Explore the reactions between aluminium foil and hydrochloric acid using different catalysts
Find out which salt or ion, from a selection provided, is the best catalyst for the reaction between aluminium and dilute hydrochloric acid.
Teachers who have not used these problems before should read the section Using the problems before starting.
Reaction of metals with acid; and catalysis. A detailed knowledge is unnecessary as students are encouraged to consult textbooks and data books during the exercise.
Data books and inorganic textbooks should be available for reference.
The following chemicals should be provided at the start of the exercise:
- aluminium foil;
- dilute (approximately 2 mol dm-3) hydrochloric acid; and
- labelled bottles of solid sodium chloride, sodium nitrate, sodium sulphate,
- copper(II) chloride, copper(II) nitrate and copper(II) sulphate.
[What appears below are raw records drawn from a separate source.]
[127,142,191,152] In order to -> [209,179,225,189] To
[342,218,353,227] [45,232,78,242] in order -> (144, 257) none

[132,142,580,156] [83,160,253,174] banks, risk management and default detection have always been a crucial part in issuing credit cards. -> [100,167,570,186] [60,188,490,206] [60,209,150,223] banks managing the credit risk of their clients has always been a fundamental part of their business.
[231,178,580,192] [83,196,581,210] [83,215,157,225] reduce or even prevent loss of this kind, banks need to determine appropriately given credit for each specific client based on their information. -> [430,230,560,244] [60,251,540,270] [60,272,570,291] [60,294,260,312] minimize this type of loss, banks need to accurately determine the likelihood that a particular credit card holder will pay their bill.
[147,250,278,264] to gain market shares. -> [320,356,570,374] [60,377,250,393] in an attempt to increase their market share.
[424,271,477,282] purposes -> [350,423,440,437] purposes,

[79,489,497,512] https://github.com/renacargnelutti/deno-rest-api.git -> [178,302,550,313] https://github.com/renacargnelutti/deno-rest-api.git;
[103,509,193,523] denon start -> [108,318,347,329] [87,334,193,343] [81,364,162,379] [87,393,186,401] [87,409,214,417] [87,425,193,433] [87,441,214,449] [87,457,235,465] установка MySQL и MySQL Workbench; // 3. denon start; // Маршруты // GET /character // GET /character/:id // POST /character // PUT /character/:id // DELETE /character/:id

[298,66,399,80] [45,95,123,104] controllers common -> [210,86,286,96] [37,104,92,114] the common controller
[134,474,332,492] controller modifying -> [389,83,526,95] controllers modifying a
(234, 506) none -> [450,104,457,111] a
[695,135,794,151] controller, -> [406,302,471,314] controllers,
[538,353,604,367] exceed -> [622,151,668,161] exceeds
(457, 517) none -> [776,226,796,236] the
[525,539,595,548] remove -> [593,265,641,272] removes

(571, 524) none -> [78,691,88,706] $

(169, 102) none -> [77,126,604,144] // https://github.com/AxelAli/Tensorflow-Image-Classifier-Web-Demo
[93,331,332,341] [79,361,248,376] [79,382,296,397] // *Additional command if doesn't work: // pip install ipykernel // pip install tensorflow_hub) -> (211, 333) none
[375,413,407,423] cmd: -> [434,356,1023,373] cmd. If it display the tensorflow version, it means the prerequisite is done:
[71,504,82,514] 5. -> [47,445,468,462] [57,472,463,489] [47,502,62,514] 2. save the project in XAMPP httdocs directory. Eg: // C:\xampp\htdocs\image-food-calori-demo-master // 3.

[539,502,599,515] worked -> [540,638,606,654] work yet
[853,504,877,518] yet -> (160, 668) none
The reactions should be carried out in test tubes. Other apparatus and chemicals may be requested during the practical session.
Copper(II) salts were best. Most trial schools found that the copper(II) chloride was best of all, but some reported that all the copper(II) salts tested were equally good. Perhaps this variation was due to impurities present in the reagents.
During trialling the following instructions were given to students and proved to be extremely effective:
You should divide the practical work amongst the group and keep one another informed of progress.
- Working as a group discuss the problem and decide how you are going to carry out the investigation. Such discussion plays an important part in deciding upon suitable experimental methods. Start with the simplest method possible, and refine it if necessary.
- Write up what you plan to do.
- Get your method for checked safety and then carry out the practical work.
- As a group, discuss your results; look closely for any patterns that may have emerged in them.
- Again working as a group, prepare a short (ca 5-minute maximum) presentation to give to the rest of the class. If possible all group members should take part: any method of presentation (such as a blackboard, overhead projector, etc) can be used.
Outline the problem, describe what you did and explain your conclusion. After the presentation, be prepared to accept and answer questions and to discuss what you did with the rest of the class.
Other metal salts could be tested to find out if they act as catalysts; the difference between transition metal salts and other metal salts could be investigated. Another activity is to decide whether the rate depends on the quantity of salt added. Additional salts could include: silver nitrate because silver like copper, is much less reactive than aluminium; another set of transition metal salts, eg nickel, cobalt or another set of non-transition metal salts, eg magnesium, calcium.